■ **About this task**: In the material below, find the line containing "background: #ec4899 ->" and the line containing "height: 48px ->", then reproduce exactly both of them and every line between, and nothing else.

■ **Extracted records**:

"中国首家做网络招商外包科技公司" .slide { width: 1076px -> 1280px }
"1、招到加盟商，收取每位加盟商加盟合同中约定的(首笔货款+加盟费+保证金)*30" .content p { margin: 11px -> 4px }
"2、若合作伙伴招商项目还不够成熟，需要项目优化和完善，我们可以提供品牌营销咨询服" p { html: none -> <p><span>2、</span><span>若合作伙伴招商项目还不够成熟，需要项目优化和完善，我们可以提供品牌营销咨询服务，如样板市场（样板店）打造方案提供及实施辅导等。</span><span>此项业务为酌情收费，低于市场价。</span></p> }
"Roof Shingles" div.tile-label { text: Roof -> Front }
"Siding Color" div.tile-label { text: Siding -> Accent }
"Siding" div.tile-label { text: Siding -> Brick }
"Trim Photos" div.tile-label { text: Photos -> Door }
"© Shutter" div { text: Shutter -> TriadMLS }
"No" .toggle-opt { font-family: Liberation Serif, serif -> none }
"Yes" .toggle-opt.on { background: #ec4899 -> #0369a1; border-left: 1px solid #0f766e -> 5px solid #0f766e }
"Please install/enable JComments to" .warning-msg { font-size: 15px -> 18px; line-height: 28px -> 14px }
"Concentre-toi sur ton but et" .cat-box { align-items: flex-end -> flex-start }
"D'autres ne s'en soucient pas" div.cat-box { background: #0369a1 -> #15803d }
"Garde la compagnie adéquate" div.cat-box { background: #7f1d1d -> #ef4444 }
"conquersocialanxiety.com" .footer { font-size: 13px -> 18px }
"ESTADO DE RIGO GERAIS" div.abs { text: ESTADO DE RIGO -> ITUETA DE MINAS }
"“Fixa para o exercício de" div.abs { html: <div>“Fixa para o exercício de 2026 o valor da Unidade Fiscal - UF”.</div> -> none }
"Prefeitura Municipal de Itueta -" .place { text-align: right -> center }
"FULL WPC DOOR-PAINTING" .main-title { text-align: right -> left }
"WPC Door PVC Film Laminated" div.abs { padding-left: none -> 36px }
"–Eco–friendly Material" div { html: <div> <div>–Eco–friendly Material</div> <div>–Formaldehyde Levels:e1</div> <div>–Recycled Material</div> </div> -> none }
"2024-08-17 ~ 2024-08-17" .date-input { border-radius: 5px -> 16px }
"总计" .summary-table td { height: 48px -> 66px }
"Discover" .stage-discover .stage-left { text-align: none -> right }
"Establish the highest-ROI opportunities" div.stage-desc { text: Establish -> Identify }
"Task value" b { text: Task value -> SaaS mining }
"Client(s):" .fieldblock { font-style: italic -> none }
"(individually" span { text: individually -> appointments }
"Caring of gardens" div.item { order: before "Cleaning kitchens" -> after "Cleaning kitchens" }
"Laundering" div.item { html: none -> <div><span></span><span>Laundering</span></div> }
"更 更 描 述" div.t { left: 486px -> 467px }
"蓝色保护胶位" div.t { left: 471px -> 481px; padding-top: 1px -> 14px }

■ **Your response**:
"Yes" .toggle-opt.on { background: #ec4899 -> #0369a1; border-left: 1px solid #0f766e -> 5px solid #0f766e }
"Please install/enable JComments to" .warning-msg { font-size: 15px -> 18px; line-height: 28px -> 14px }
"Concentre-toi sur ton but et" .cat-box { align-items: flex-end -> flex-start }
"D'autres ne s'en soucient pas" div.cat-box { background: #0369a1 -> #15803d }
"Garde la compagnie adéquate" div.cat-box { background: #7f1d1d -> #ef4444 }
"conquersocialanxiety.com" .footer { font-size: 13px -> 18px }
"ESTADO DE RIGO GERAIS" div.abs { text: ESTADO DE RIGO -> ITUETA DE MINAS }
"“Fixa para o exercício de" div.abs { html: <div>“Fixa para o exercício de 2026 o valor da Unidade Fiscal - UF”.</div> -> none }
"Prefeitura Municipal de Itueta -" .place { text-align: right -> center }
"FULL WPC DOOR-PAINTING" .main-title { text-align: right -> left }
"WPC Door PVC Film Laminated" div.abs { padding-left: none -> 36px }
"–Eco–friendly Material" div { html: <div> <div>–Eco–friendly Material</div> <div>–Formaldehyde Levels:e1</div> <div>–Recycled Material</div> </div> -> none }
"2024-08-17 ~ 2024-08-17" .date-input { border-radius: 5px -> 16px }
"总计" .summary-table td { height: 48px -> 66px }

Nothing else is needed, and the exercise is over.